- Directions for this task -
Please say how many lines in the records below contain the word "height". Give the number and nothing more.

_ _ _ _

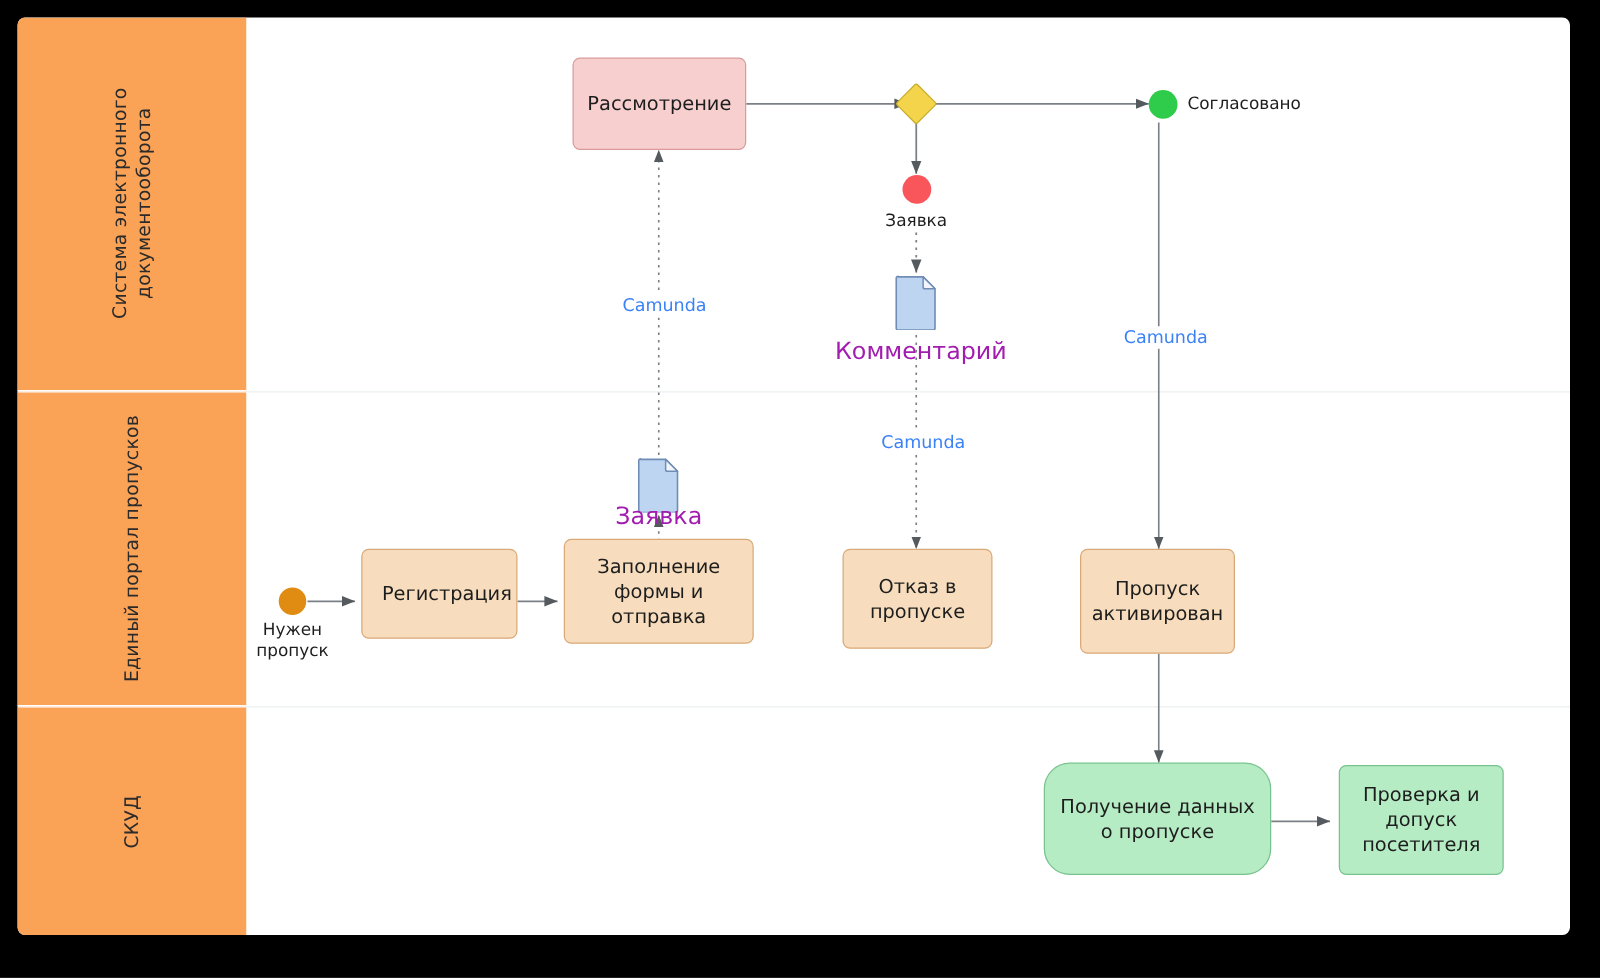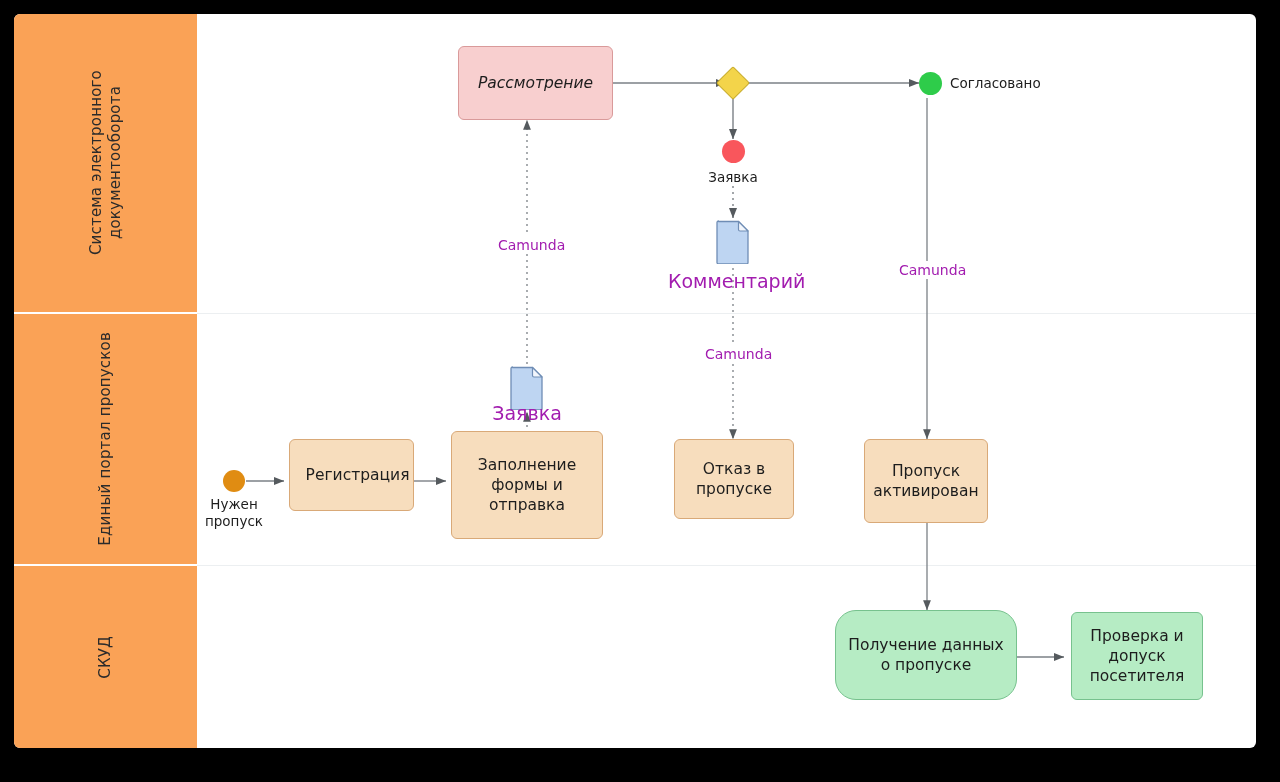--- a/index.html
+++ b/index.html
@@ -193,7 +193,7 @@
         <path d="M 1003 643 L 1050 643" stroke="#7b8086" stroke-width="1.4" fill="none" marker-end="url(#arr)"></path>
       </svg>
 
-      <div class="node task-pink" style="left:444px; top:32px; width:155px; height:74px;font-style:italic;">
+      <div class="node task-pink" style="left:444px; top:32px; width:139px; height:74px;">
         <span>Рассмотрение</span>
       </div>
 

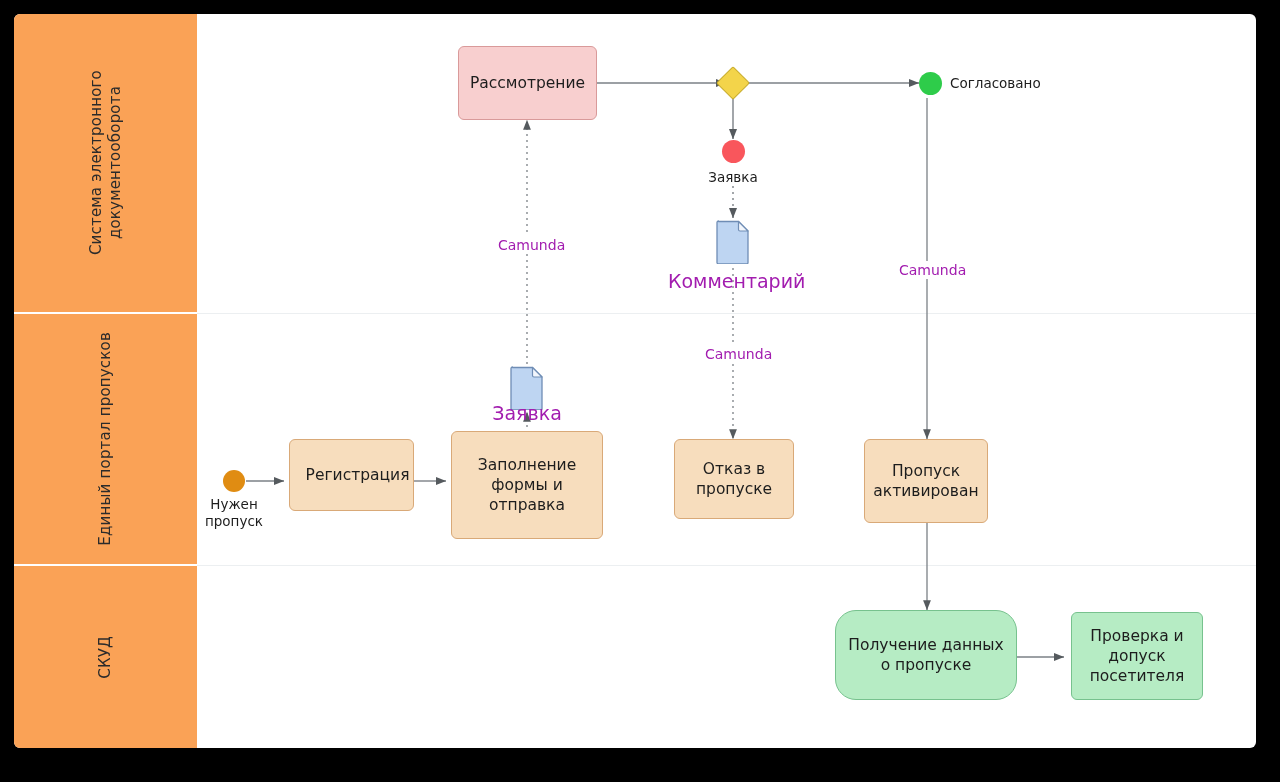--- a/index.html
+++ b/index.html
@@ -120,7 +120,7 @@
   .edge-label {
     position: absolute;
     font-size: 14px;
-    color: #a21caf;
+    color: #3b82f6;
     background: #ffffff;
     padding: 1px 5px;
     text-align: center;

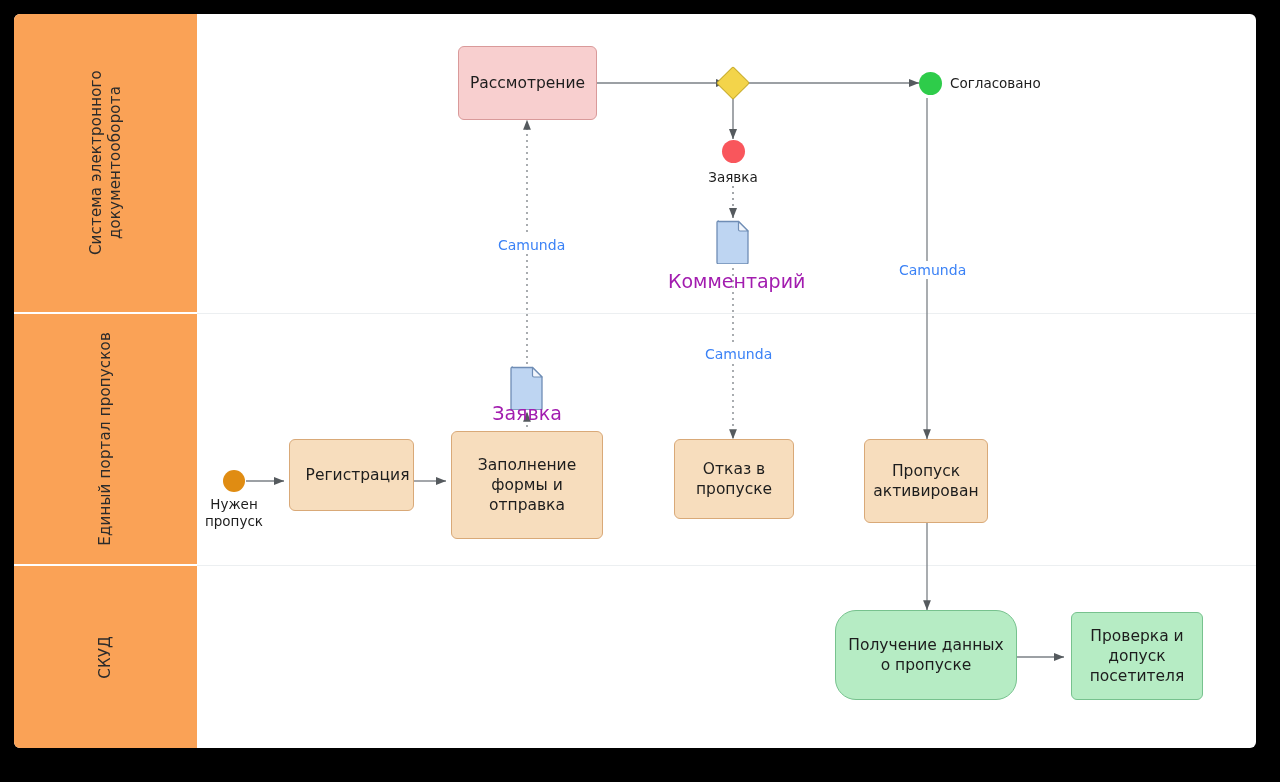--- a/index.html
+++ b/index.html
@@ -229,7 +229,7 @@
         <span>Регистрация</span>
       </div>
 
-      <div class="node task-orange" style="left:437px; top:417px; width:152px; height:108px;">
+      <div class="node task-orange" style="left:437px; top:417px; width:152px; height:84px;">
         <span>Заполнение
 формы и
 отправка</span>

_ _ _ _

- Result below -
4